= Required action =
Search the records below for "none" and copy every line it turns up in.

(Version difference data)
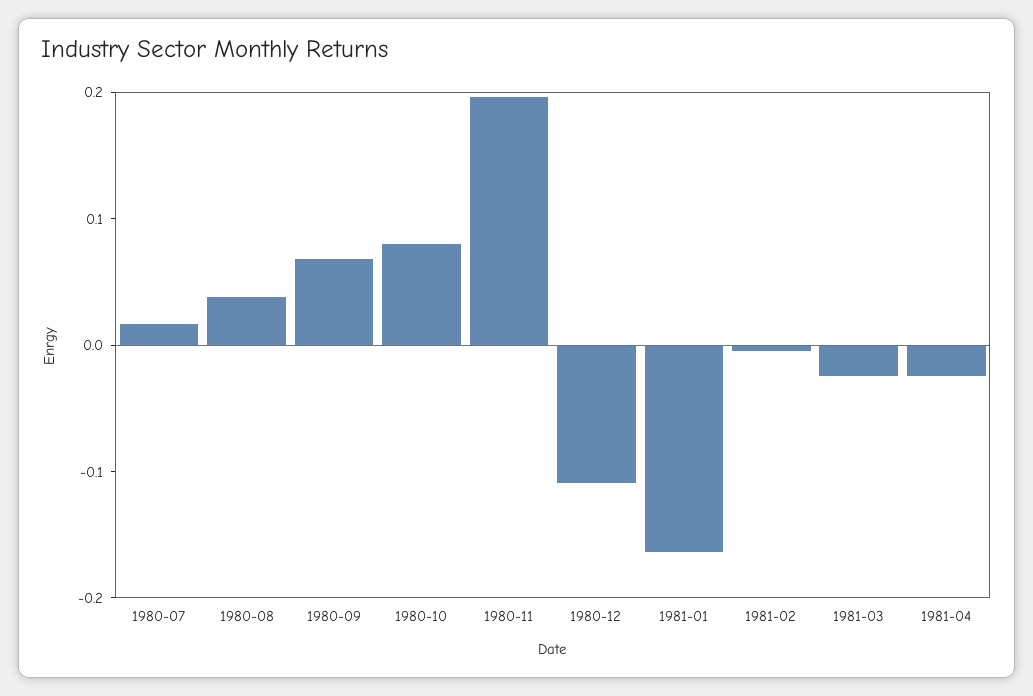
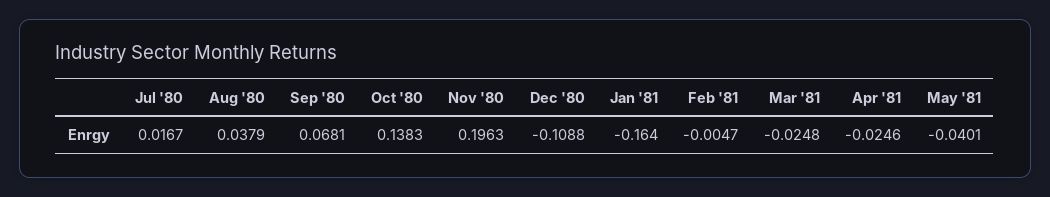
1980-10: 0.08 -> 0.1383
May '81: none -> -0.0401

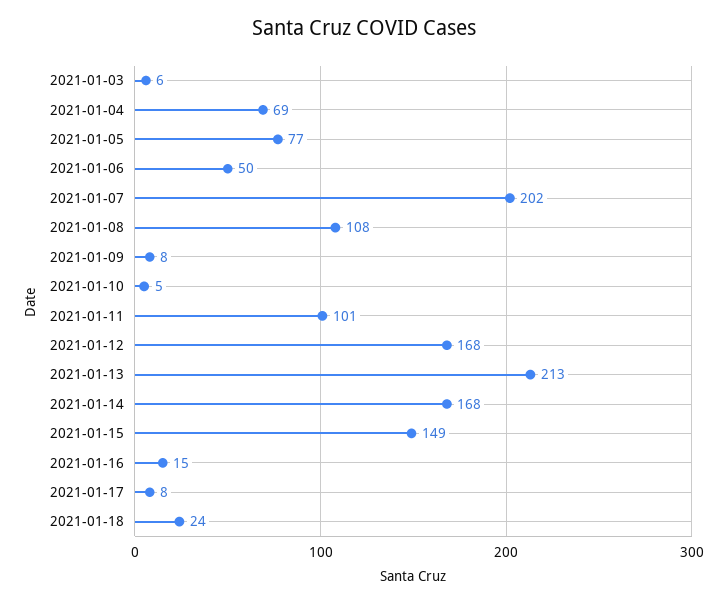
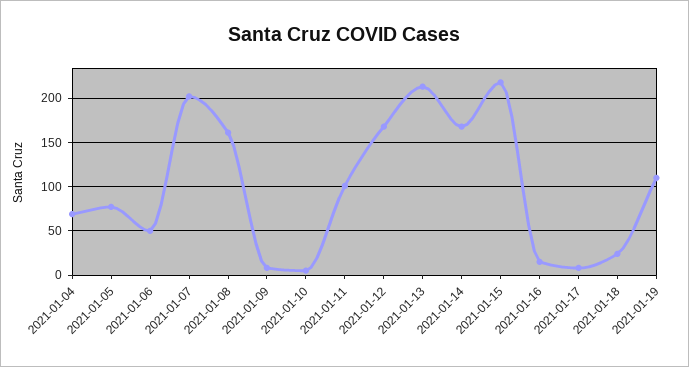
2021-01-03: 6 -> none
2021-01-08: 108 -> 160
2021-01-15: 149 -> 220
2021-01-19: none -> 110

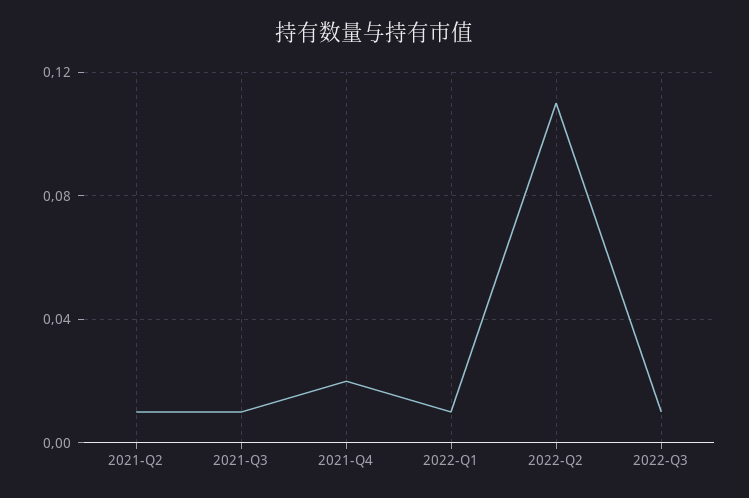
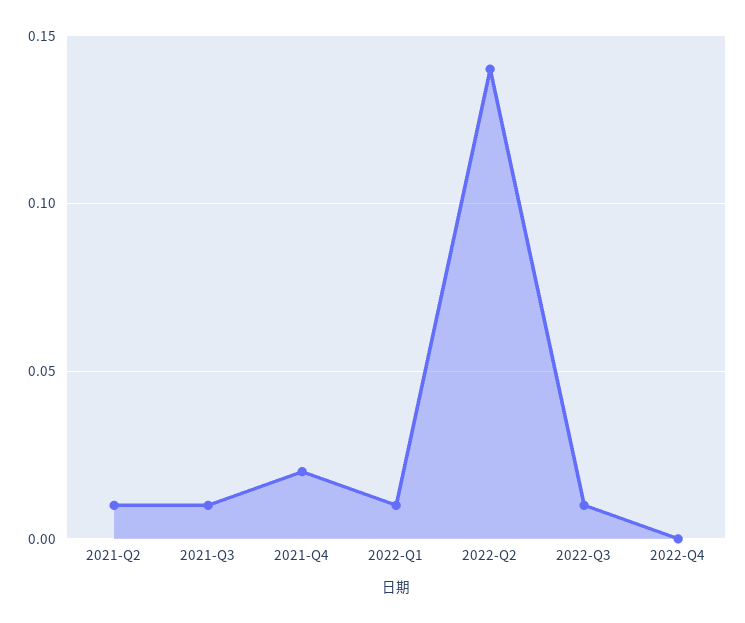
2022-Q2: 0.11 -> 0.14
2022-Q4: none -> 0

= Result for this task =
May '81: none -> -0.0401
2021-01-03: 6 -> none
2021-01-19: none -> 110
2022-Q4: none -> 0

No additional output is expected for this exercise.